- School History
A wartime letter from Aldous Huxley to Nathaniel Horton Batchelder
In January 1917, recent Oxford University graduate Aldous Huxley typed a letter to Nathaniel Horton Batchelder. He equivocated on a job offer from Loomis’ headmaster, wondering if the school might take him on for only a matter of months. With British men being called to military service by “universal enrollment,” Mr. Huxley cast further doubt on the possibility he might secure a passport and be able to leave England during the years of the Great War. The letter’s final sentence makes Huxley’s intentions clear: “I am anxious to be in England as soon as possible after the declaration of peace.”

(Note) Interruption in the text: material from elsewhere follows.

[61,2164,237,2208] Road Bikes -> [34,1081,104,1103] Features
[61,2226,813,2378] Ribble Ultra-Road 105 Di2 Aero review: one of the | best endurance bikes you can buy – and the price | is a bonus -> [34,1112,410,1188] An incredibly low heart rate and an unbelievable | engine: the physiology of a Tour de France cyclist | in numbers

Thirteen teachers and Batchelder comprised Loomis’ all-male faculty during that academic year. Most were experienced
teachers, and Mr. Huxley, if he had accepted the position, would have been one of the two youngest teachers at the school. In September 1917, Mr. Batchelder reported enthusiastically to fellow headmasters on his staff’s commitment to Loomis’ democratic values, “the duty of the individual to the community, [and] development of character and preparation for living.” This was, he noted, “a golden opportunity. The war makes boys more anxious than ever to be of service, willing and even eager to undergo hardship, which makes them spiritually kin to those at the [battle] front.” Mr. B also expected his faculty to clean their own living quarters and make their own beds. More seasoned heads of school had warned him that he would not be able to hire the faculty he wanted “on those terms.” During a 1921 talk to Westtown School alumni, Mr. Batchelder recalled his response to that advice. “I said, ‘Very well, the master who is not willing to make his own bed is not the man I want,’ and I assure you that I never had a candidate for a position decline because of having to make his own bed.”

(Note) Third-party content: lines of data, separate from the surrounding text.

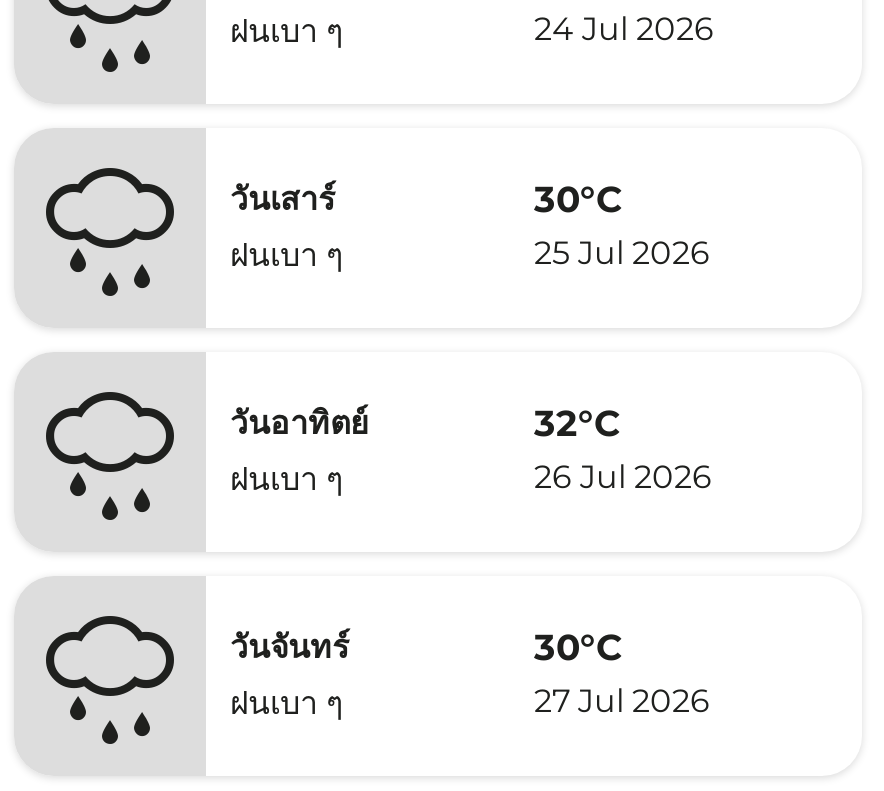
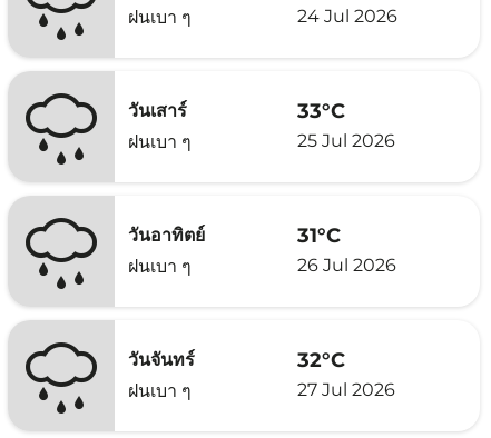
[534,177,622,221] 30°C -> [297,98,345,123] 33°C
[534,401,620,445] 32°C -> [297,223,341,247] 31°C
[534,625,622,669] 30°C -> [297,347,345,372] 32°C

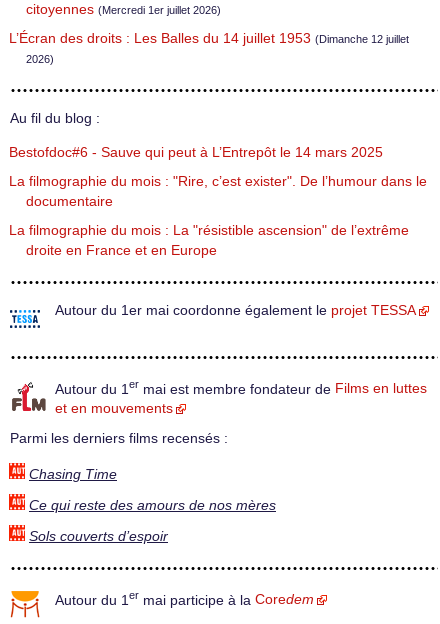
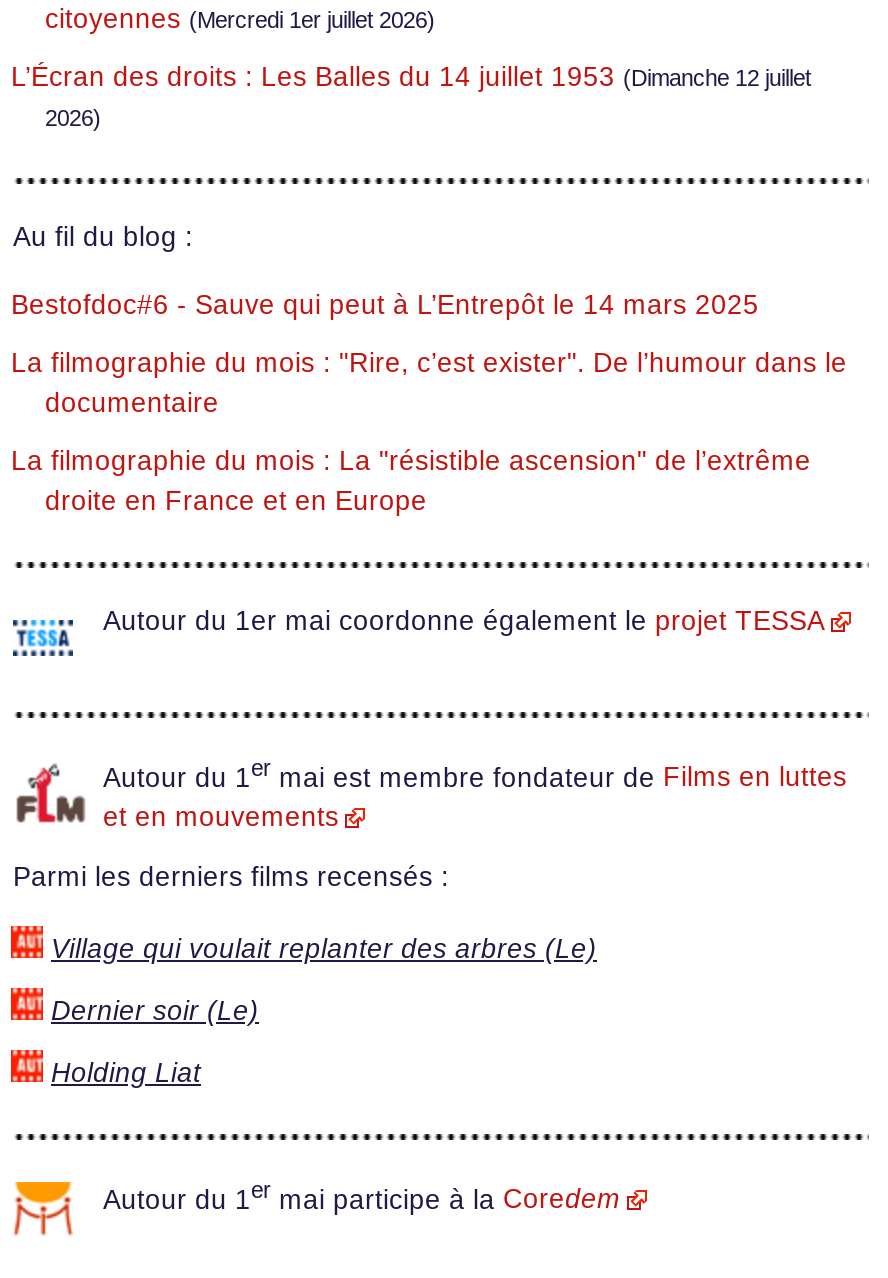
[29,467,117,482] Chasing Time -> [51,934,597,964] Village qui voulait replanter des arbres (Le)
[29,498,276,513] Ce qui reste des amours de nos mères -> [51,996,259,1026] Dernier soir (Le)
[29,529,168,544] Sols couverts d’espoir -> [51,1058,201,1088] Holding Liat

Mr. Huxley composed his letter to Mr. B a half year after graduating from Oxford. He was then living at Garsington, an Elizabethan manor house six miles from Oxford, frequented by authors of the Bloomsbury literary circle, including Virginia Woolf, Vanessa Bell, Clive Bell, Bertrand Russell, and Maynard Keynes. Mr. H had attempted to join the British Army in 1916, but serious vision problems—a partial blindness caused by disease during his high school years—made him ineligible for service. Mr. Huxley took a clerical position with the Air Ministry for a few months in 1917 and, later that fall, began teaching at Eton College, having already published his first volume of poetry. In 1932, he published the book for which he is best known, A Brave New World.

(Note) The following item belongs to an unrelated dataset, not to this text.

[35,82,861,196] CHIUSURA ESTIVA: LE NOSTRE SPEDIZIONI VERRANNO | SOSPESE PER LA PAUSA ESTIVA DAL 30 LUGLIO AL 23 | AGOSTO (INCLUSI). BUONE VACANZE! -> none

Mr. Huxley did not teach at Loomis nor did his prediction in the letter to Mr. Batchelder for a 1917 end to the war come to pass. The United States entered World War I in April 1917; the 1918 Loomis yearbook listed 26 faculty and alumni in the military or ambulance service. One Loomis teacher—the very first to be hired in 1914—taught his first class on the Island in 1919 after the war’s conclusion. René Chéruy, a graduate of the Sorbonne in Paris and former secretary to the sculptor Auguste Rodin, worked in the Hartford, Connecticut area during the early 1910s. After accepting his position on the Loomis faculty, Monsieur Chéruy returned home to France to work for four years as a military interpreter, eventually earning the French Croix de Guerre and the British Military medal for bravery in the field. Monsieur Chéruy retired in 1940 and soon after answered a different wartime call to service. He returned to Loomis, taking over French classes for a faculty depleted by World War II volunteer and draft enlistments. His final retirement began in 1945 after the war’s end.